### Exercise inputs
..........

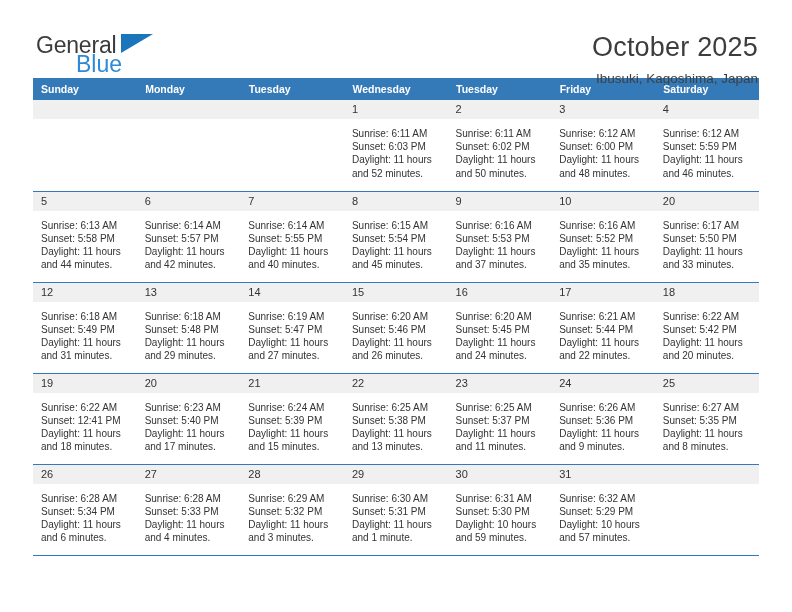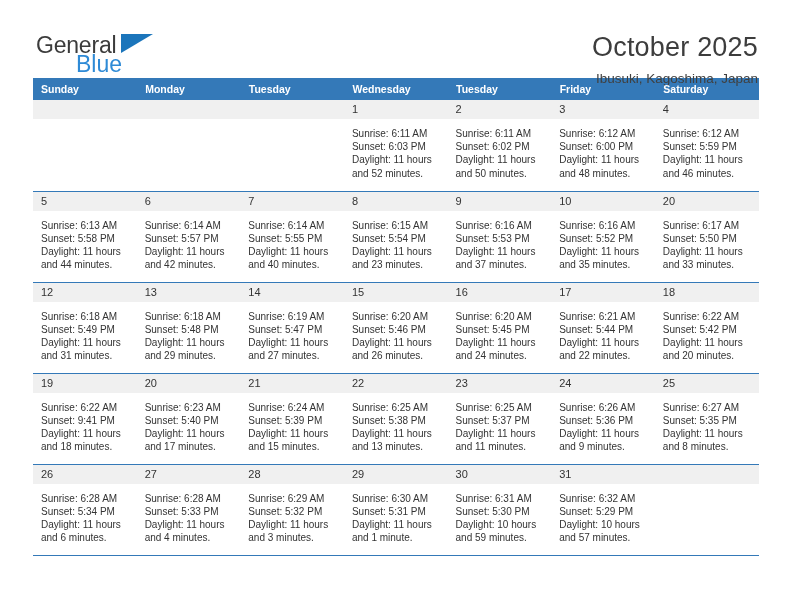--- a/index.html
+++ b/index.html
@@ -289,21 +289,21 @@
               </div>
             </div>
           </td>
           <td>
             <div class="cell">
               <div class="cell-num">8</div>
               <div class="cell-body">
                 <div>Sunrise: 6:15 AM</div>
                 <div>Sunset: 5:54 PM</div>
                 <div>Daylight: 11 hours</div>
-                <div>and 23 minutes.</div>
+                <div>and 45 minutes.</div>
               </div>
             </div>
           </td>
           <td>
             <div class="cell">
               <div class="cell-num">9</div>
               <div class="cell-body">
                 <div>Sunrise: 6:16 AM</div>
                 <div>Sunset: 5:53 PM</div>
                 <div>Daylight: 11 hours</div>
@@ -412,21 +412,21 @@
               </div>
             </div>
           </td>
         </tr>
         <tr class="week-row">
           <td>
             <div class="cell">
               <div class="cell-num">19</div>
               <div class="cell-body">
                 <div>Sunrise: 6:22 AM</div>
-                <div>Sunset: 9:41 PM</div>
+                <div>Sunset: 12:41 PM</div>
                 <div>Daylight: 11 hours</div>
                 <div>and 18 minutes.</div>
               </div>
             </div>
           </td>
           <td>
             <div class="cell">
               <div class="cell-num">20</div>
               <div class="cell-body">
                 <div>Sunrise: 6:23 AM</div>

..........

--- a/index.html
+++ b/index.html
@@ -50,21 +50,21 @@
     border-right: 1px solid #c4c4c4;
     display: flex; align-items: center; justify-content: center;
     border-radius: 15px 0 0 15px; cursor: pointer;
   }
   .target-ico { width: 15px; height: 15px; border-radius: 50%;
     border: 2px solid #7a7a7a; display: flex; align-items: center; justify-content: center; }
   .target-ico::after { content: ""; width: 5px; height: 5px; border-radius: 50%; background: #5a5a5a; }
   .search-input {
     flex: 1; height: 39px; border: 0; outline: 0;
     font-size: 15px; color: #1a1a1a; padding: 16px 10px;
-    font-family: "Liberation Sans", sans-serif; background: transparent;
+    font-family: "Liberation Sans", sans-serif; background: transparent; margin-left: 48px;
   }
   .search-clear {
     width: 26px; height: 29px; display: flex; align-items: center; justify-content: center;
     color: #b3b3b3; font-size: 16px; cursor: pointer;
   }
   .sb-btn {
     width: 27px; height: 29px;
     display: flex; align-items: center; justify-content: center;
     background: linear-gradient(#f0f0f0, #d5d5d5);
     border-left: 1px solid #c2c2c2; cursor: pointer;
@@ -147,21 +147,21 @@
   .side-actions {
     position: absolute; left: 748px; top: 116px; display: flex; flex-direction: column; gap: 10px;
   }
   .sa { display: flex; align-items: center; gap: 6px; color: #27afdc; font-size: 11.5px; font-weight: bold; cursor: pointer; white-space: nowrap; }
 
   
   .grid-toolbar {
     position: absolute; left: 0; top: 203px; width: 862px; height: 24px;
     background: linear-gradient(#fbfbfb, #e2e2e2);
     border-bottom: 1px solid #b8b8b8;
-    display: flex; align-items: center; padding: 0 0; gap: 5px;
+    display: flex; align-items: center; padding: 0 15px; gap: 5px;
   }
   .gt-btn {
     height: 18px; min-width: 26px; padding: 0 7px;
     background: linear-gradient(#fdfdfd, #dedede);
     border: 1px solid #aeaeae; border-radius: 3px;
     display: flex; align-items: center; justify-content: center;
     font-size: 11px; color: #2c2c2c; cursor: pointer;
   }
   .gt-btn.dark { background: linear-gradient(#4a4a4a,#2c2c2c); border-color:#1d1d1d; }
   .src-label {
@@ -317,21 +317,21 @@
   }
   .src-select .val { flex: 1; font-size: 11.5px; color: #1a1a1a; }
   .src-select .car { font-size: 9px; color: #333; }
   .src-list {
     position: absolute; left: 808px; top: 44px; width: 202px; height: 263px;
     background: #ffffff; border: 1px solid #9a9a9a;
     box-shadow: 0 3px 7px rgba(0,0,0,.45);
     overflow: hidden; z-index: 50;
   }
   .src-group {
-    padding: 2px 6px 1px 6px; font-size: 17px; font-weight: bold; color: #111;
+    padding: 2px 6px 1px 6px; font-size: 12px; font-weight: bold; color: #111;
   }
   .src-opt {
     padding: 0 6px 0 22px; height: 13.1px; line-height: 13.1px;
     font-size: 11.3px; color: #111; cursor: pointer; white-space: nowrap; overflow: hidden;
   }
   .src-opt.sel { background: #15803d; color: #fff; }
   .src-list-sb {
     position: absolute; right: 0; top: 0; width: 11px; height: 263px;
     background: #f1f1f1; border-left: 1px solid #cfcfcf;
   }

..........

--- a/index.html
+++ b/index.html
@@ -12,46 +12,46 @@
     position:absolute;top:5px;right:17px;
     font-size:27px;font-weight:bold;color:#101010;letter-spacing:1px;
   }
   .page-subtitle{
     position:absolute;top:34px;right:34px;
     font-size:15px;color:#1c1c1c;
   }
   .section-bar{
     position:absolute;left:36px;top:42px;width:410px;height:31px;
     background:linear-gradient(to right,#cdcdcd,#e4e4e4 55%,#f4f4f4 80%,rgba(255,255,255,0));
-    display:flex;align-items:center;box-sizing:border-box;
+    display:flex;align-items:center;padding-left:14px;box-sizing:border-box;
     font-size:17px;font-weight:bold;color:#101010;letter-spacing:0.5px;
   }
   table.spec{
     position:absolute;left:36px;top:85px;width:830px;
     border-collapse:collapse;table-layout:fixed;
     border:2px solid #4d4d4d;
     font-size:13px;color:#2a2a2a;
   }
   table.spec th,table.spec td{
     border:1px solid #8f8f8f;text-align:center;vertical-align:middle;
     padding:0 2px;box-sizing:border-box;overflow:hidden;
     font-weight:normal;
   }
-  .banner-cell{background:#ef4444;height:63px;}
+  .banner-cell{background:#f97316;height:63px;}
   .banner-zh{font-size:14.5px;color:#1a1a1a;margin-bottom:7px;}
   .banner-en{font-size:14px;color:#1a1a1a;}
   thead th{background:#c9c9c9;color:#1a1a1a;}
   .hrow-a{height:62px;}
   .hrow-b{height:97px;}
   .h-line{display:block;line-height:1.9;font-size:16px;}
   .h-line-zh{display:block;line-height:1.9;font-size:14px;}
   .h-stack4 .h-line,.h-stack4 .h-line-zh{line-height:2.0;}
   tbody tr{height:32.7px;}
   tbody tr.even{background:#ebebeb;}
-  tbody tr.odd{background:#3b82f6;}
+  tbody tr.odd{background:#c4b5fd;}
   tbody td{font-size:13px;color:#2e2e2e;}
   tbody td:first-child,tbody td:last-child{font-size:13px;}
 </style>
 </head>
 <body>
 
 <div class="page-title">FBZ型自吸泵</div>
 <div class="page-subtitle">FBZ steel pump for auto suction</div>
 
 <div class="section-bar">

..........

Using the listing above, locate the lines that hold "margin" and copy each one.

+    font-family: "Liberation Sans", sans-serif; background: transparent; margin-left: 48px;
   .banner-zh{font-size:14.5px;color:#1a1a1a;margin-bottom:7px;}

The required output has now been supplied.